↓

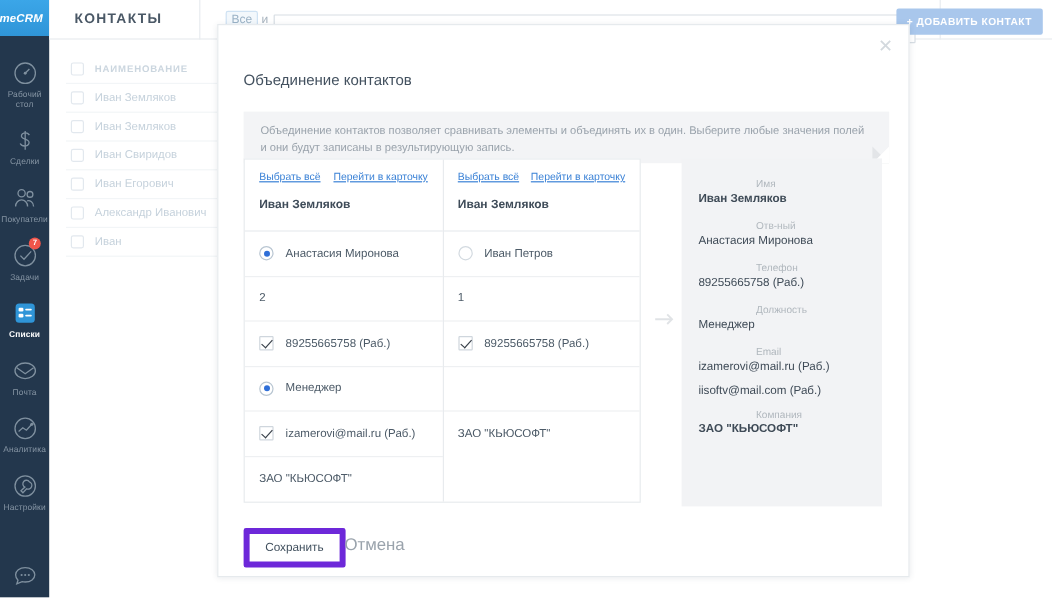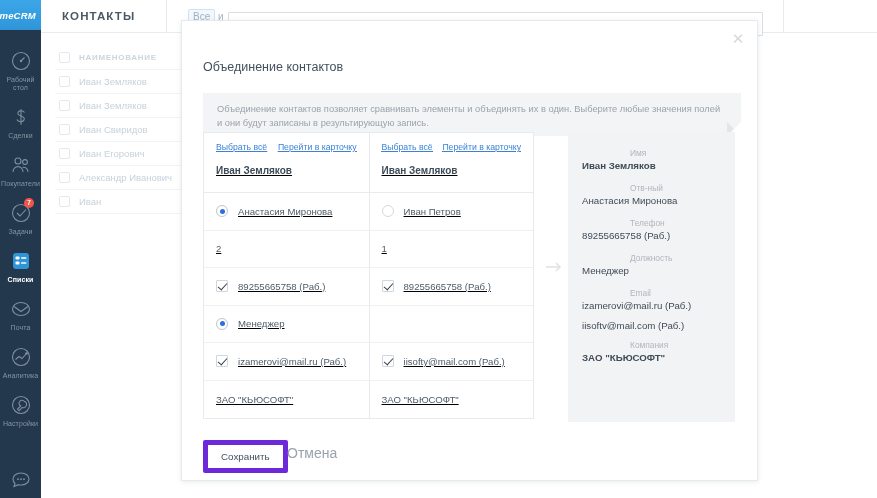--- a/index.html
+++ b/index.html
@@ -360,6 +360,7 @@
         </svg>
     </span>
     <div class="topbar-sep2"></div>
+    <button class="btn-add">+ ДОБАВИТЬ КОНТАКТ</button>
   </div>
 
   <div class="bg-list">

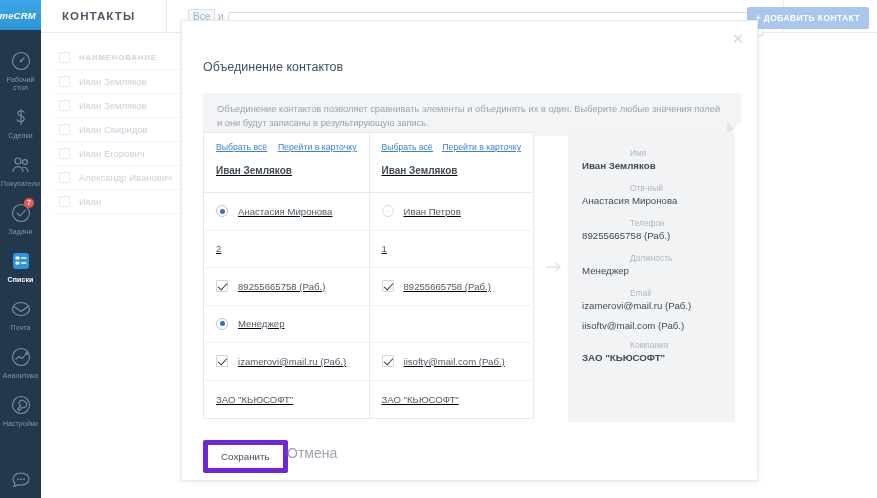--- a/index.html
+++ b/index.html
@@ -168,7 +168,6 @@
     border:1px solid #e8ebee;
     display:flex;
     background:#fff;
-    text-decoration:underline;
   }
   .cmp-col{ width:165.5px; }
   .cmp-col + .cmp-col{ border-left:1px solid #e8ebee; }

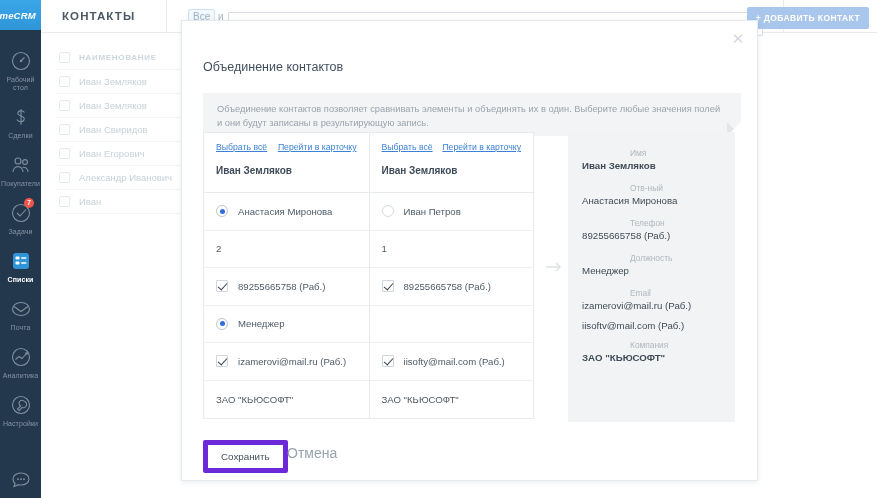--- a/index.html
+++ b/index.html
@@ -472,10 +472,6 @@
       <div class="cmp-cell">
         <span></span>
       </div>
-      <div class="cmp-cell">
-        <span class="chk on"></span>
-        <span>iisofty@mail.com (Раб.)</span>
-      </div>
       <div class="cmp-cell last">
         <span>ЗАО "КЬЮСОФТ"</span>
       </div>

↑

▸ EXERCISE DESCRIPTION
The data above must be given again in full and unaltered, minus its images.

▸ RESULT FOR THIS TASK
--- a/index.html
+++ b/index.html
@@ -360,6 +360,7 @@
         </svg>
     </span>
     <div class="topbar-sep2"></div>
+    <button class="btn-add">+ ДОБАВИТЬ КОНТАКТ</button>
   </div>
 
   <div class="bg-list">

--- a/index.html
+++ b/index.html
@@ -168,7 +168,6 @@
     border:1px solid #e8ebee;
     display:flex;
     background:#fff;
-    text-decoration:underline;
   }
   .cmp-col{ width:165.5px; }
   .cmp-col + .cmp-col{ border-left:1px solid #e8ebee; }

--- a/index.html
+++ b/index.html
@@ -472,10 +472,6 @@
       <div class="cmp-cell">
         <span></span>
       </div>
-      <div class="cmp-cell">
-        <span class="chk on"></span>
-        <span>iisofty@mail.com (Раб.)</span>
-      </div>
       <div class="cmp-cell last">
         <span>ЗАО "КЬЮСОФТ"</span>
       </div>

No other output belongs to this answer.